GitHub user justinleet opened a pull request:

    https://github.com/apache/metron/pull/1099

    METRON-1657: Parser aggregation in storm

    ## Contributor Comments
    This PR allows for users to specify multiple parsers to be run in one 
aggregated Storm topology.
    
    Essentially, the ParserBolt (and the supporting infrastructure) has been 
generalized to take multiple sensors.  This gives us a structure where there's 
a Storm spout per sensor.  These all lead to a parser bolt that delegates based 
on the topic metadata and output appropriately.
    
    ### Current assumptions/restrictions
    
    - Topic metadata must be enabled in order to be able to delegate properly 
in the aggregated case (still unneeded for standard case).
    - Configs that are shared across parsers generally apply in a "Last-one 
wins" manner.  Theres's a couple minor exceptions (e.g. if a parser says Kafka 
security is not PLAINTEXT, that'll win over anyone who says PLAINTEXT).
    - All error topics for the aggregated parsers are the same.  This 
restriction could be lifted if we generalize that infrastructure a bit, but I 
think it's reasonable to leave as a follow-on if there's enough demand.
    - Order matters in how the sensors are specified.  "bro,yaf" is not the 
same as "yaf,bro".  There are two places this matters, configs and the name of 
the Storm topology.

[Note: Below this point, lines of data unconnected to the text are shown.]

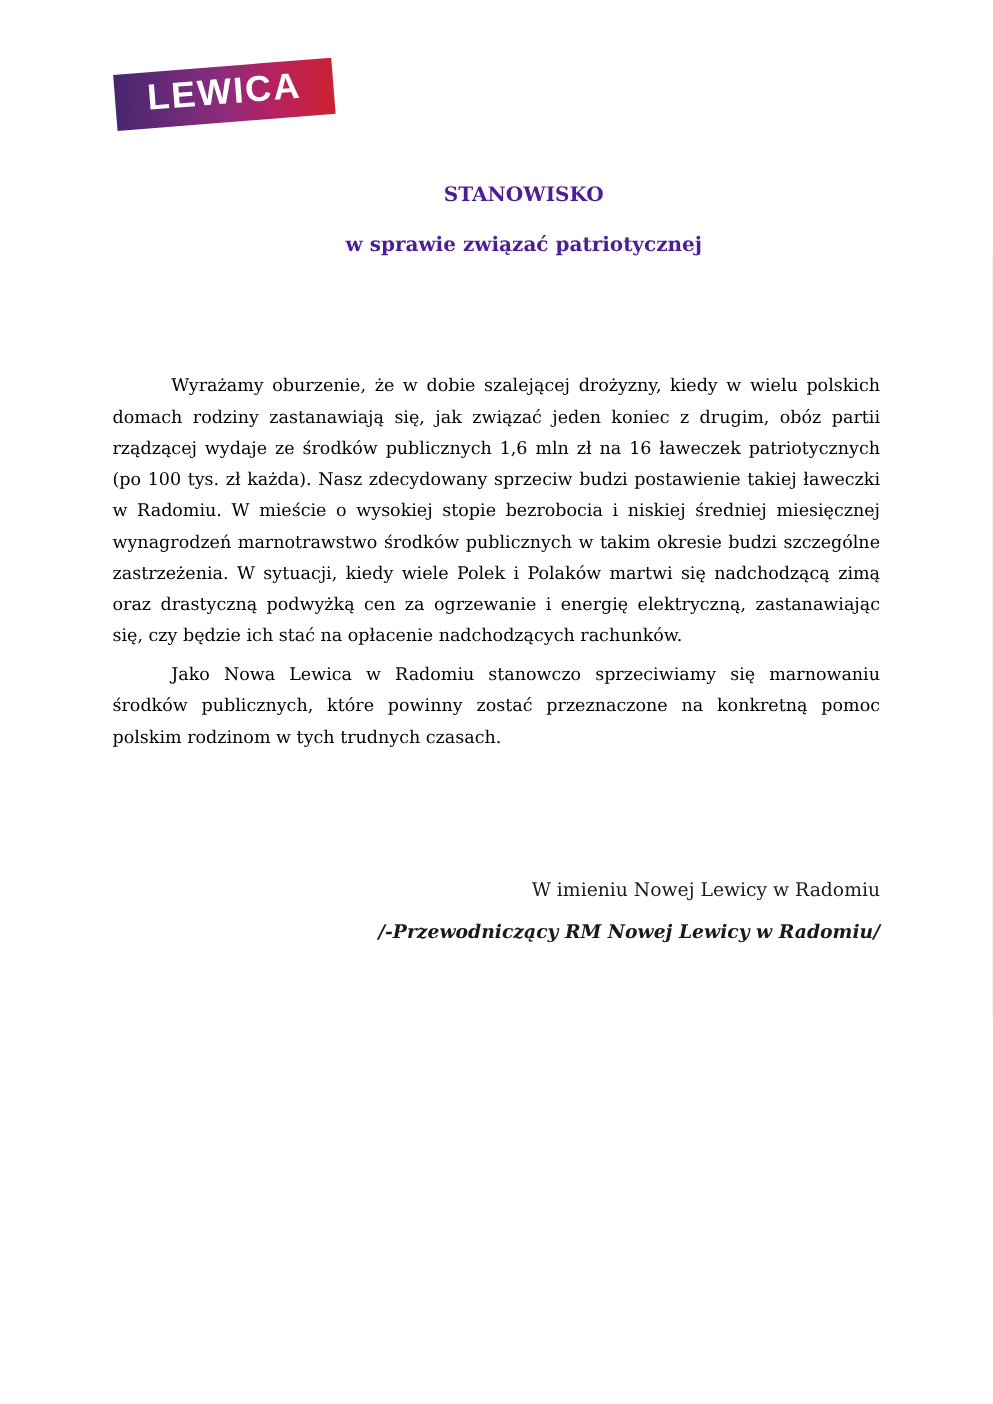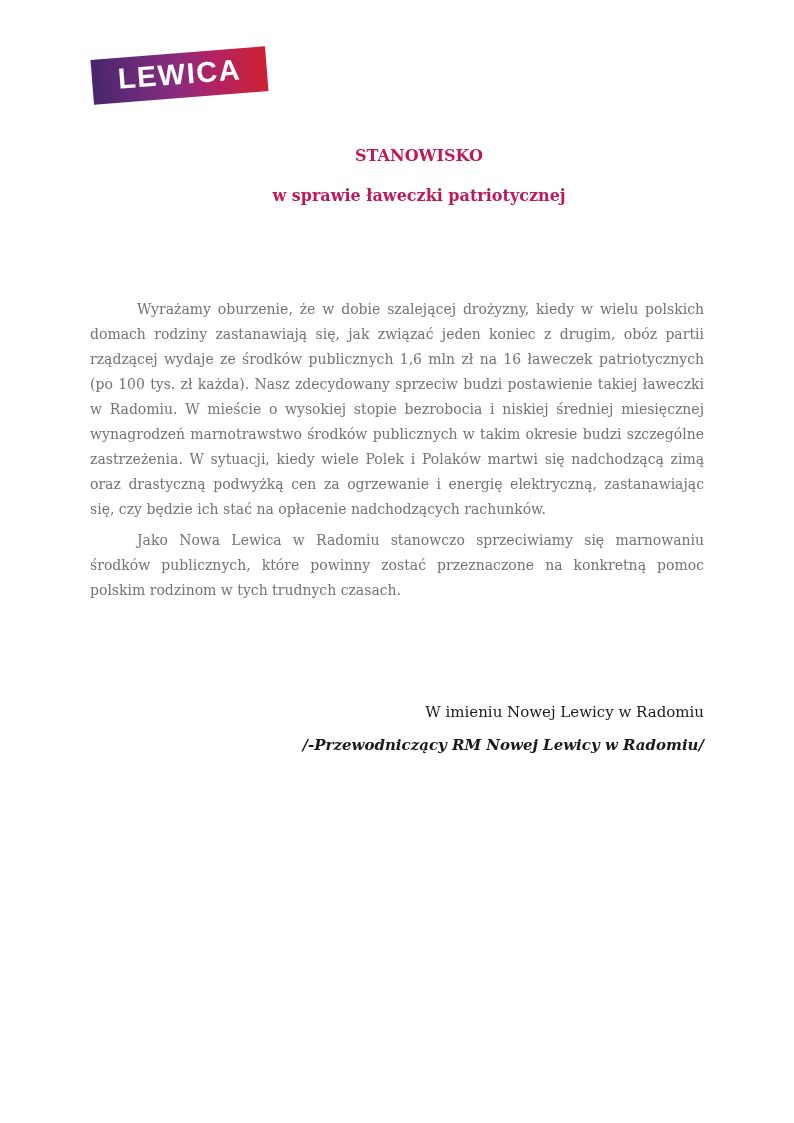"STANOWISKO" .title-block { color: #be185d -> #4c1d95 }
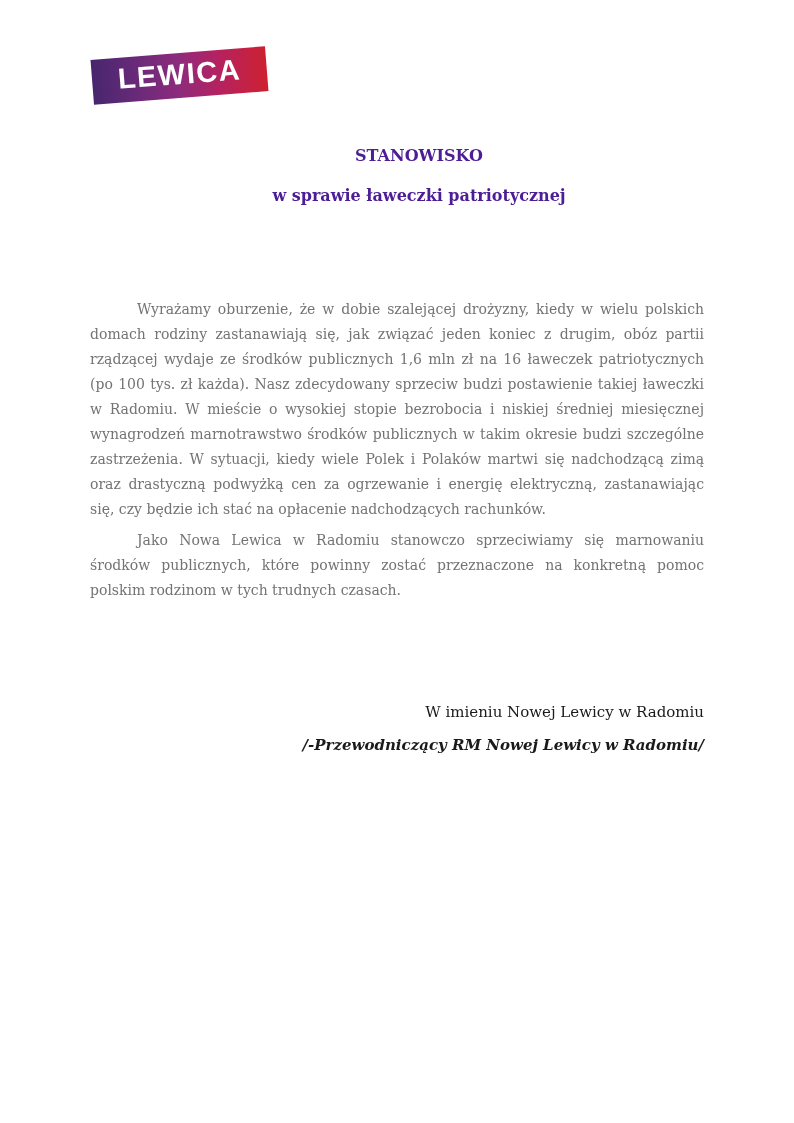"w sprawie ławeczki patriotycznej" div.title-line { text: ławeczki -> związać }
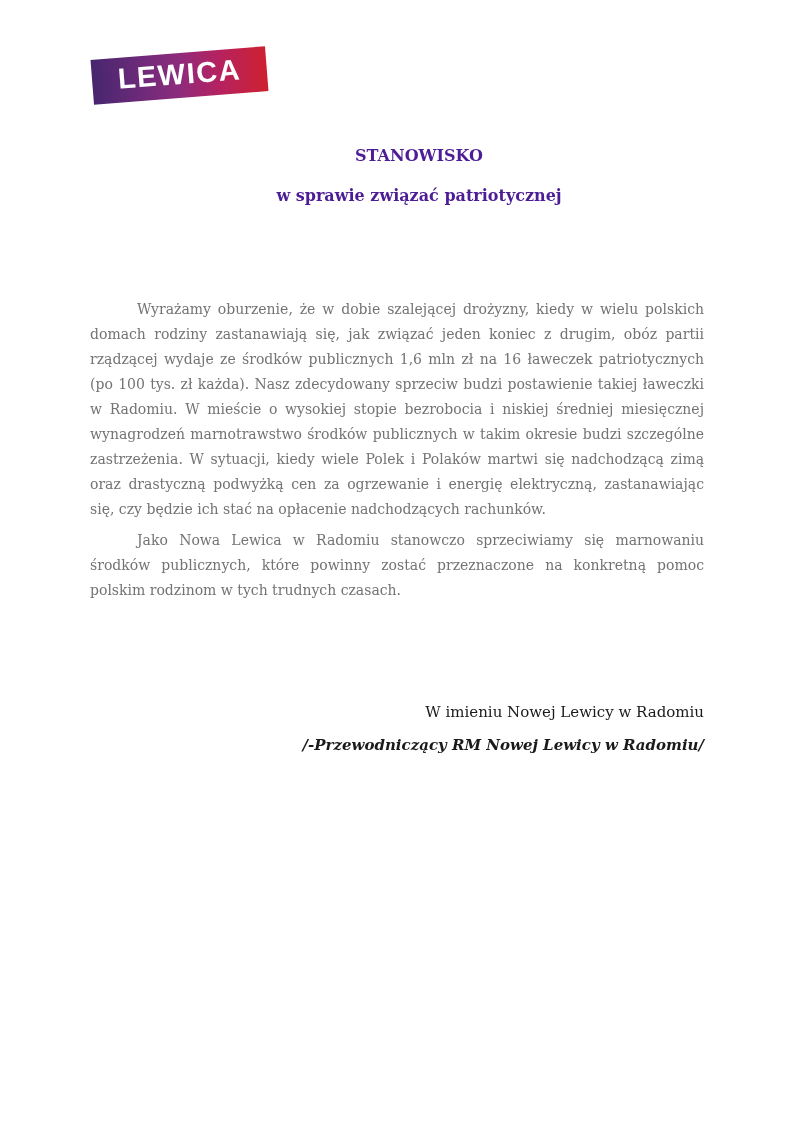"Wyrażamy oburzenie, że w dobie" .body-block { color: #737373 -> #000000 }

This could pretty easily be lifted by sorting for the Storm 
topology (and I might just go ahead and do it anyway).
    
    ### Testing
    To ensure that single sensor parsers work, just spin up full dev and ensure 
everything is passing data as expected.
    
    On fulldev, the REST API has been altered to accept a comma separated list 
in the parser start and parser stop endpoints.  Just kill bro, and start up 
"bro,yaf".  An aggregated parser should be be launched in Storm with the names 
of both sensors used, and data should flow through both.   Because no UI is 
attached to aggregated parsers, I chose not to expand this REST API out for now 
until we know what's actually needed to properly manage it. The upshot of this 
is that you can't specify advanced configs directly here.
    
    On the CLI, the start_parser_topology.sh can be used to submit
    e.g.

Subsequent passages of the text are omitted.